Tuesday, October 20, 2015

German Unification and Korean Unification

Twenty-five years ago on Oct. 3rd,  East and West Germany were united  as the one nation of Germany. Ceremonies were held even in Korea to commemorate the reuniting of the division. After one-quarter of a century has passed, the celebrations have been instrumental in bringing  enthusiastic interest to our own efforts at unification.

A professor whose specialty is working for Korean unification  writes in his column in the Catholic Times of his expectations. On August 25th, the North and South  agreed to stop acts of hostility, and begin ways of cooperating with one another. President Park on the plane back from China said that she would begin immediately to discuss  peaceful unification of the country.

For the past seven and eight years, we have almost completely stopped contact with North Korea except for the Kaesong Industrial Park, which is a  collaborative effort between the North and South. It is only a one-hour  ride from Seoul, and the South Korean companies employ North Korean cheap labor, which  helps the North with foreign currency. Now that they have agreed to open the road to cooperation, and the president wants to begin immediately to discuss unification the columnist calls this a paradox of paradoxes.

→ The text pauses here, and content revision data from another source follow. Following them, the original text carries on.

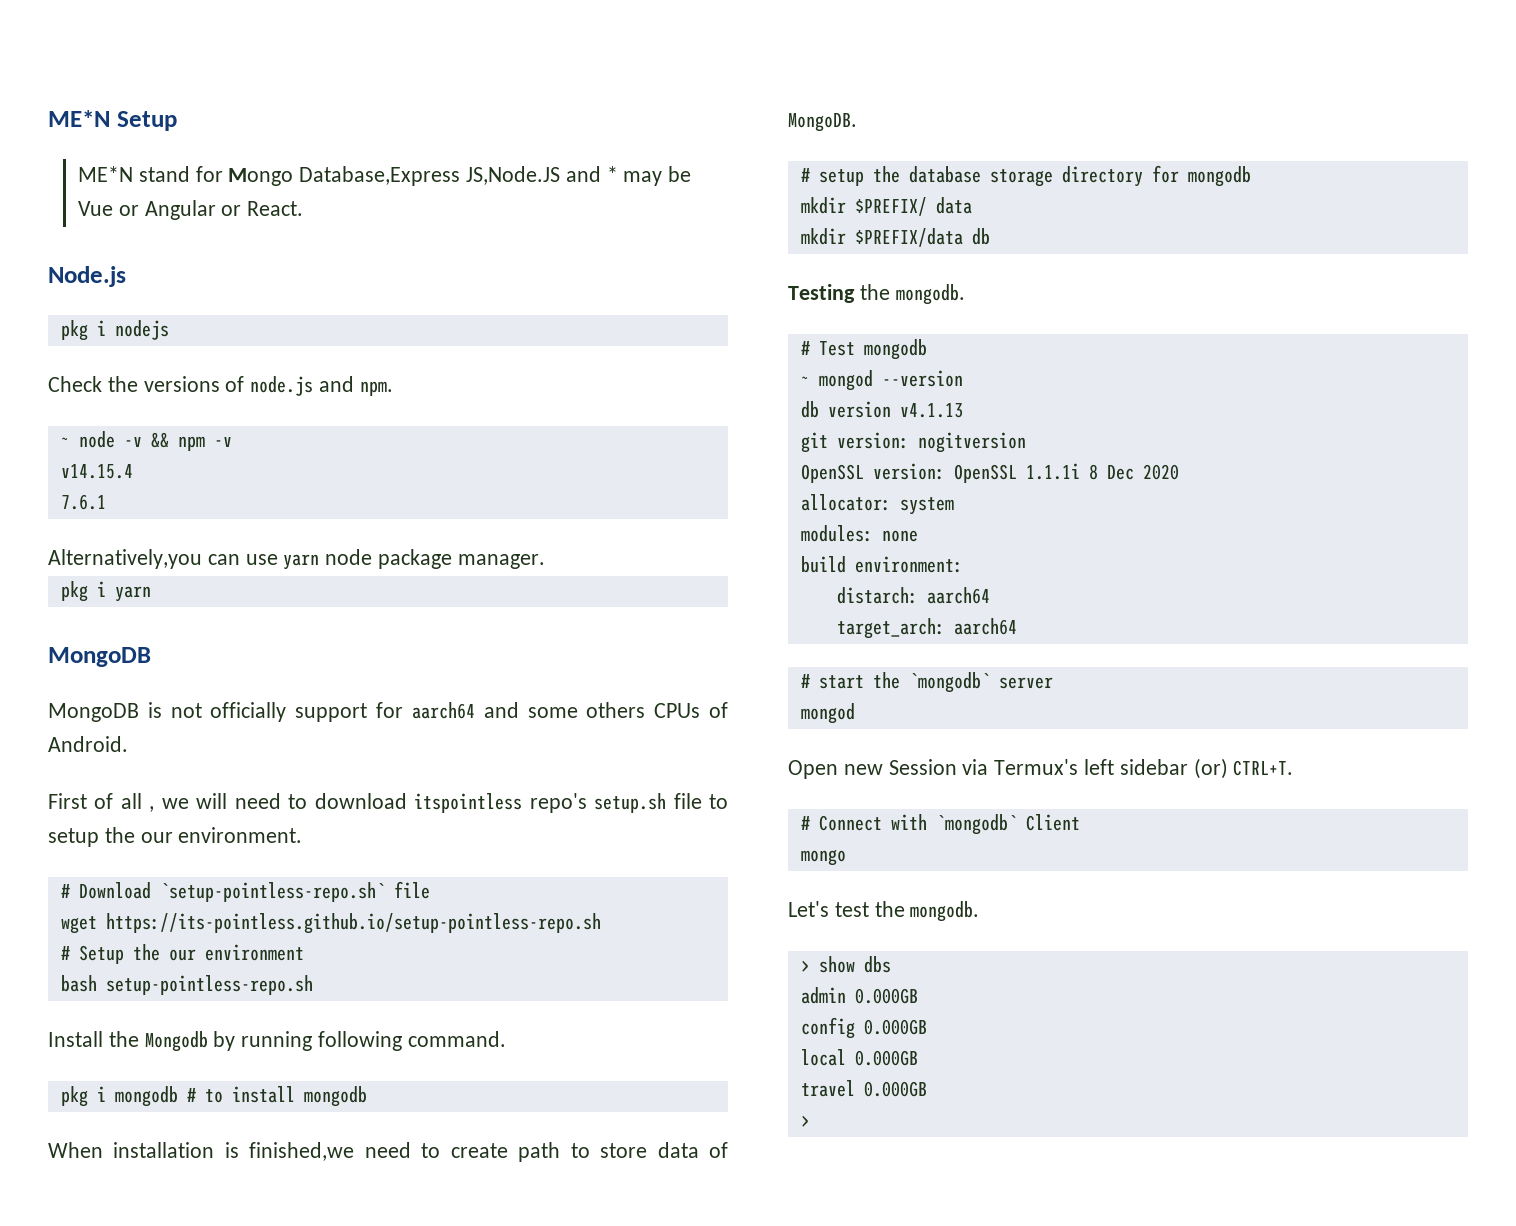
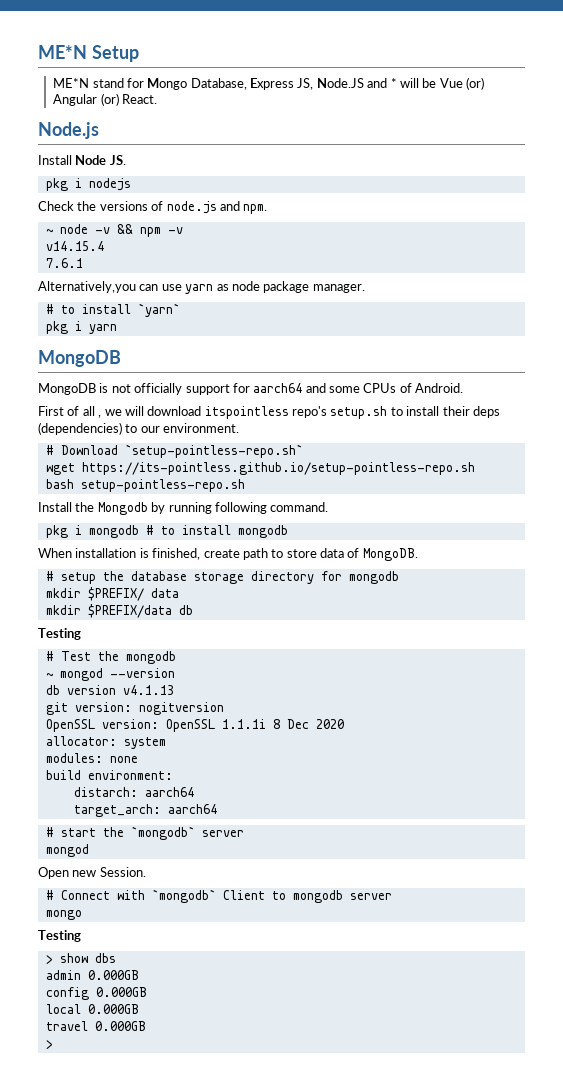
[299,166,560,186] Database,Express JS,Node.JS -> [190,78,364,90] Database, Express JS, Node.JS
[623,171,663,186] may -> [399,78,419,88] will
[118,200,242,220] or Angular or -> [466,77,485,90] [53,93,119,106] (or) Angular (or)
(126, 276) none -> [38,155,126,165] // Install Node JS.
(320, 562) none -> [216,284,229,291] as
(545, 561) none -> [45,303,180,317] // # to install `yarn`
[586,702,646,718] others -> (360, 389) none
[234,793,308,809] need to -> (144, 411) none
[673,793,728,809] [48,827,135,847] file to setup the -> [390,406,500,418] [38,422,138,435] to install their deps (dependencies) to
[393,881,430,899] file -> (303, 451) none
[60,944,304,964] // # Setup the our environment -> (475, 468) none
[249,1142,441,1161] finished,we need to -> [152,548,201,560] finished,
[859,284,965,305] the mongodb. -> (81, 634) none
(855, 348) none -> [97,651,119,661] the
[888,758,1294,779] Session via Termux's left sidebar (or) CTRL+T. -> [99,867,146,877] Session.
[800,849,846,866] [788,901,980,922] // mongo // Let's test the mongodb. -> [271,890,392,903] [45,910,82,920] [38,930,81,942] to mongodb server // mongo // Testing

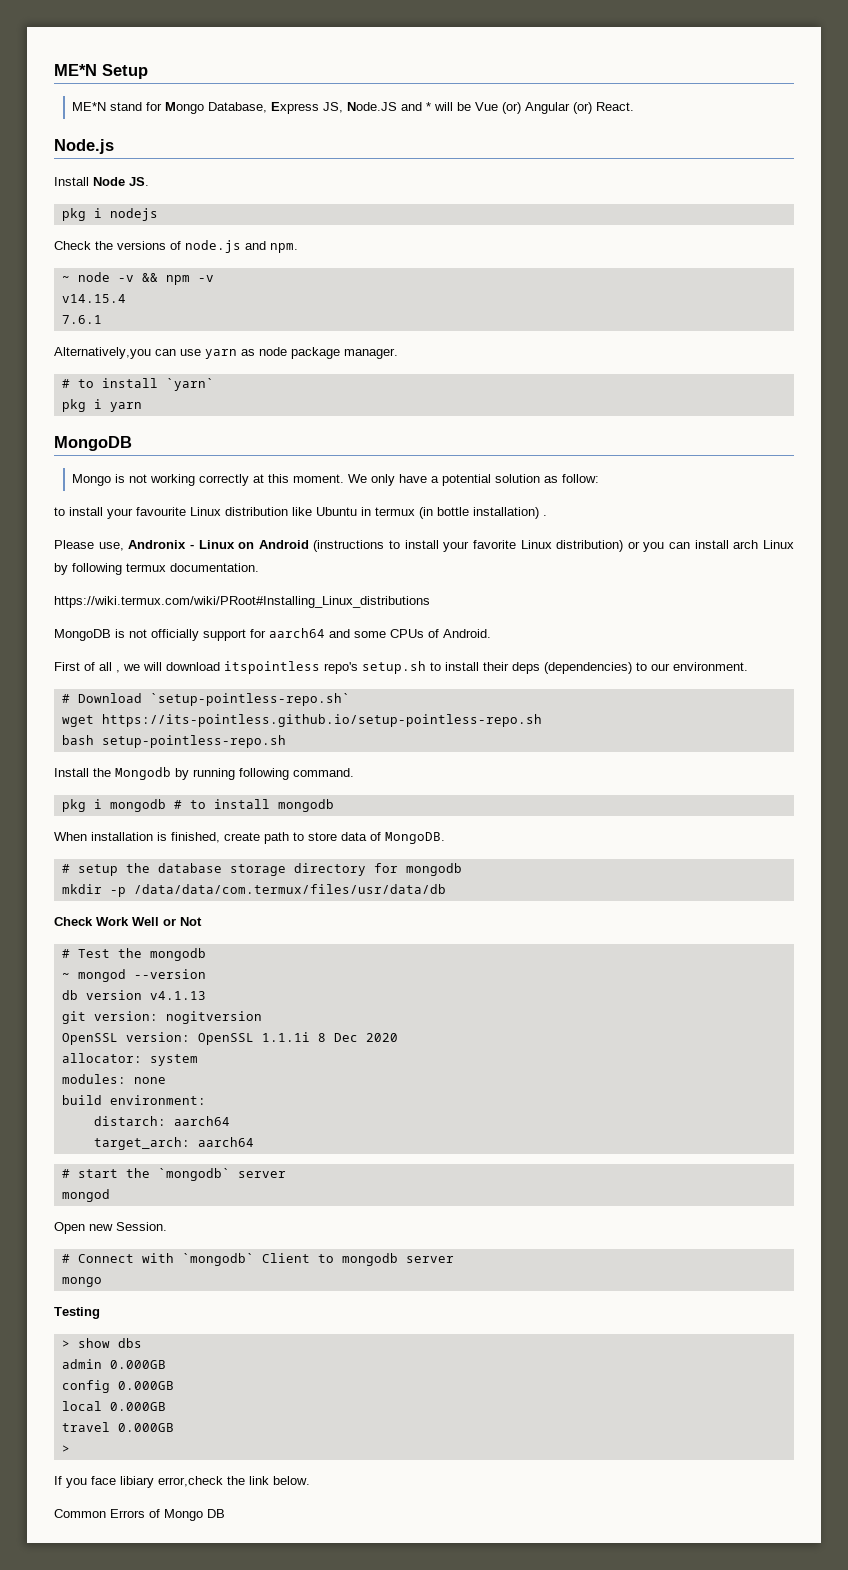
(121, 358) none -> [72,474,600,486] [54,507,547,519] [54,540,795,552] [54,563,259,575] [54,596,430,608] // Mongo is not working correctly at this moment. We only have a potential solution as follow: // to install your favourite Linux distribution like Ubuntu in termux (in bottle installation) . // Please use, Andronix - Linux on Android (instructions to install your favorite Linux distribution) or you can install arch Linux by following termux documentation. // https://wiki.termux.com/wiki/PRoot#Installing_Linux_distributions
[87,587,179,601] [45,604,193,618] [38,628,81,640] $PREFIX/ data // mkdir $PREFIX/data db // Testing -> [109,884,446,897] [54,917,202,926] -p /data/data/com.termux/files/usr/data/db // Check Work Well or Not
(53, 1044) none -> [54,1476,310,1488] [54,1509,225,1521] // If you face libiary error,check the link below. // Common Errors of Mongo DB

Contact between the East and West Germany existed for a long period of time, in many different ways: social, financial, cultural, so that when the time came to vote, it made the unification possible. The professor calls the making of the one Germany not an absorption but a joining. He asks what made the East join the West? He finds this very easy to answer. It was Billy Brandt, who with his 'change through rapprochement'  paved the way for eventual  unification.
 
West Germany stationed a resident correspondent in East Germany. They could  exchange letters,    notifying each other on  what was going on in each other's Germany. Chancellor Helmet Kohl  made the official exchange rate between the East and West as a one to one, and a reason the East voted for unification. His efforts for unification can't be overlooked.  

Germany's road to unification was long, and the professor closes with his observation on Korea's unification. Without  Brandt  putting in the railroad tracks, and Kohl putting the train on the tracks, nothing would have happened. When are we going to start laying the tracks down for future unification?